Lors de la 7e Conférence internationale des ministres et hauts fonctionnaires chargés de l’éducation physique et du sport (MINEPS VII), les ministres et fonctionnaires de plus de 110 pays ont reconnu la sécurité comme une priorité essentielle dans les systèmes sportifs et d’éducation physique. Depuis lors, l’UNESCO a mobilisé divers acteurs, notamment les gouvernements, les athlètes, les chercheurs et les organisations sportives, afin de lutter contre la violence et d’assurer la protection des athlètes dans le sport.

Malgré une sensibilisation accrue, les réponses apportées d'un pays à l'autre restent fragmentées et incohérentes. L'Association mondiale des joueurs a constaté que 21 % des athlètes féminines et 11 % des athlètes masculins ont subi des abus sexuels durant leur enfance dans un contexte sportif. Les groupes vulnérables, tels que les femmes, les filles et les personnes handicapées, sont confrontés à des risques accrus et cumulatifs.

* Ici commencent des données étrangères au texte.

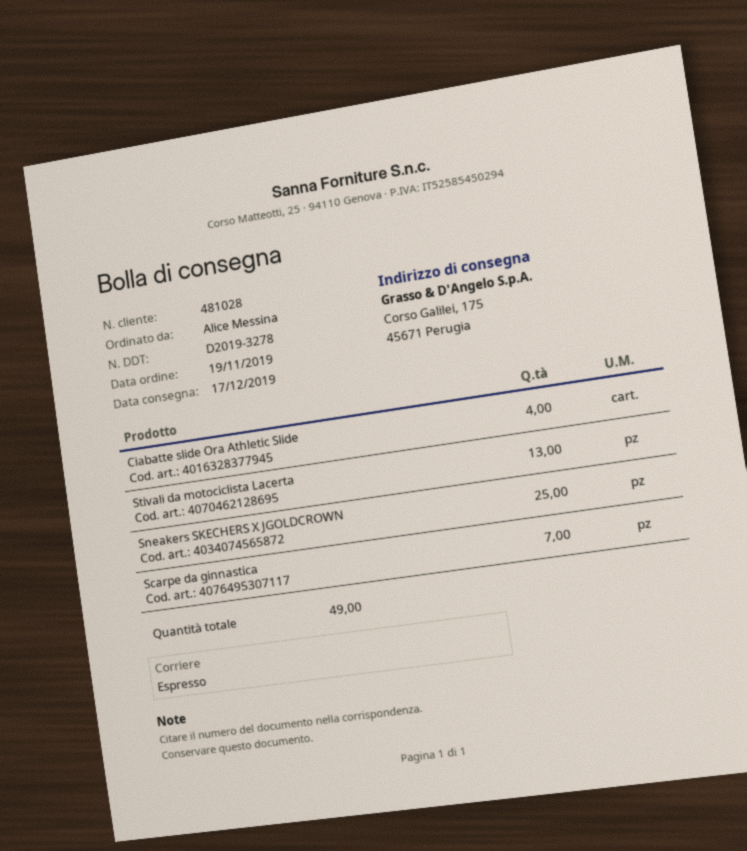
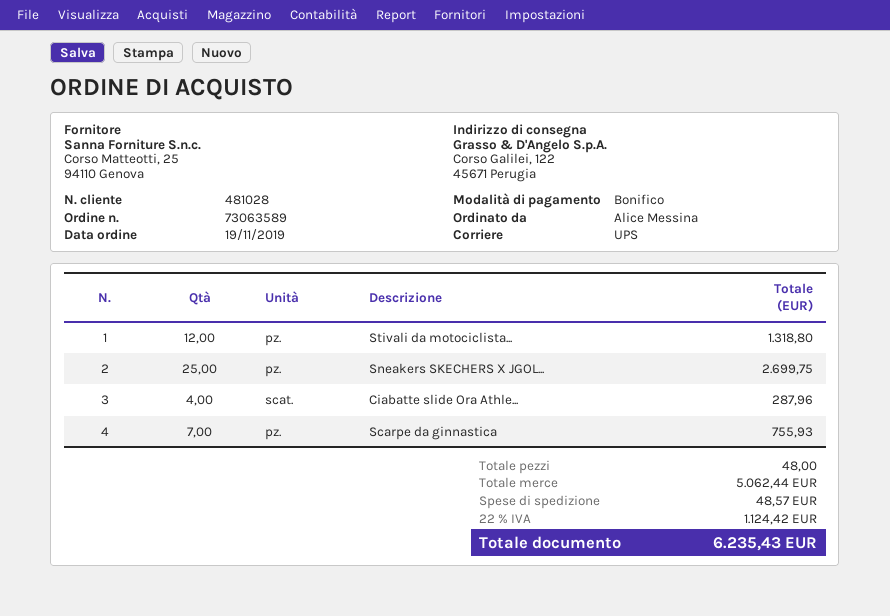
shipping method: express -> UPS
ship to: Corso Galilei, 175, 45671 Perugia -> Corso Galilei, 122, 45671 Perugia
Stivali da motociclista Lacerta: 13 -> 12
total quantity: 49 -> 48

De nombreux pays ne disposent pas de définitions communes, de données comparables ni d'approches coordonnées en matière de prévention, de signalement, de réponse, de protection et de responsabilisation concernant la violence dans le sport. Les résultats préliminaires de l'Enquête mondiale de l'UNESCO sur les politiques sportives montrent que si 77 % des pays dispensent des formations à la protection, seuls 18 % possèdent des systèmes permettant de collecter, d'analyser et de communiquer des données pénales ou judiciaires sur la violence dans le sport.